_WORK REQUIRED_
From the entries that follow, copy every line with the word "Diable".

_SUPPLIED MATERIAL_
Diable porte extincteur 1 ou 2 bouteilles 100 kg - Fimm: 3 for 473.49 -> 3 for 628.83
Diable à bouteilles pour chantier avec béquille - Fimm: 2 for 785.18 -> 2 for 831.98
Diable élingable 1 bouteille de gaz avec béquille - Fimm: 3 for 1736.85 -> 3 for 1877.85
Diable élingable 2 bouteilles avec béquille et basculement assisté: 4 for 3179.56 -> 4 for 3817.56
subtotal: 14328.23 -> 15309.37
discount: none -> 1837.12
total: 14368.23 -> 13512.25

_ANSWER SECTION_
Diable porte extincteur 1 ou 2 bouteilles 100 kg - Fimm: 3 for 473.49 -> 3 for 628.83
Diable à bouteilles pour chantier avec béquille - Fimm: 2 for 785.18 -> 2 for 831.98
Diable élingable 1 bouteille de gaz avec béquille - Fimm: 3 for 1736.85 -> 3 for 1877.85
Diable élingable 2 bouteilles avec béquille et basculement assisté: 4 for 3179.56 -> 4 for 3817.56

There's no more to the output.